A third factor, according to Dr Jones, was the changing relationship between the medical profession and the citizen. The notion of the patient as a passive receiver of medical care is being replaced by the concept of the patient as an active participant in the healthcare system. This raises questions of who owns the patient data and who can access it.

There are several high profile projects already under way, in addition to the National Health Information Strategy. Among them is the PPARS (Payroll Personnel and Rostering System). Headquartered in Sligo, the PPARS was conceived when the health boards came together to replace the old separate personnel systems with a new centralised one, explained Damien McCallion of the North Western Health Board.

“There are some 80,000 people working in the health service in Ireland,” he said, “and just under 70pc of our total budget deals with people costs. It was felt that a whole strategic approach to managing people would have to be taken. And modernisation of human resources would require a system that would allow the service to move forward.”

Such a system, he said, would cover basic things such as tracking absenteeism while removing some of the paper processes from the system rather than adding to them.
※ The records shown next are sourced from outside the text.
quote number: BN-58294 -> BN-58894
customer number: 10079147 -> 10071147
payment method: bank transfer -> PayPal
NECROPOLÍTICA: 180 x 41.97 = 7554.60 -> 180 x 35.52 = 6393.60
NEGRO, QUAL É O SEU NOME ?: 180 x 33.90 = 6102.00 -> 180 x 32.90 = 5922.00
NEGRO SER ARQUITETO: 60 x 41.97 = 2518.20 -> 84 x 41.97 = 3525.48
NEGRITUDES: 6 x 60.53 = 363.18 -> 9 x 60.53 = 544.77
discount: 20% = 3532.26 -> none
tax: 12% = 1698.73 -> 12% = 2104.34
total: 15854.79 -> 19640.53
“If you imagine a hospital with complex hours, rosters and so on, it generates a lot of paper,” McCallion explained. “One of the key aspects of minimising paper is to capture information close to the source and feed it through scheduling, patient caseloads, payment, absenteeism so that people on the front line are not buried in the administrative process needed to support payroll and management.”

According to McCallion, five health boards originally defined the requirements by looking not only at their own needs but also at what was going on in the private sector. Once the requirements had been defined, the health boards went through the process of choosing a vendor and selected SAP as being the most suitable product.

During the implementation of the first phase, much of the work focused on development of common processes and standards. All of the participating boards worked collectively. Relevant personnel were seconded to the projects head office in Sligo, as McCallion put it, to minimise duplication and maximise expertise.

The second phase, which is currently in the tender process to select a consultant, will focus on payroll, time management and employee self service, where employees will be able to look at their payslips online via an intranet. This phase is scheduled to go online over the next two to five years.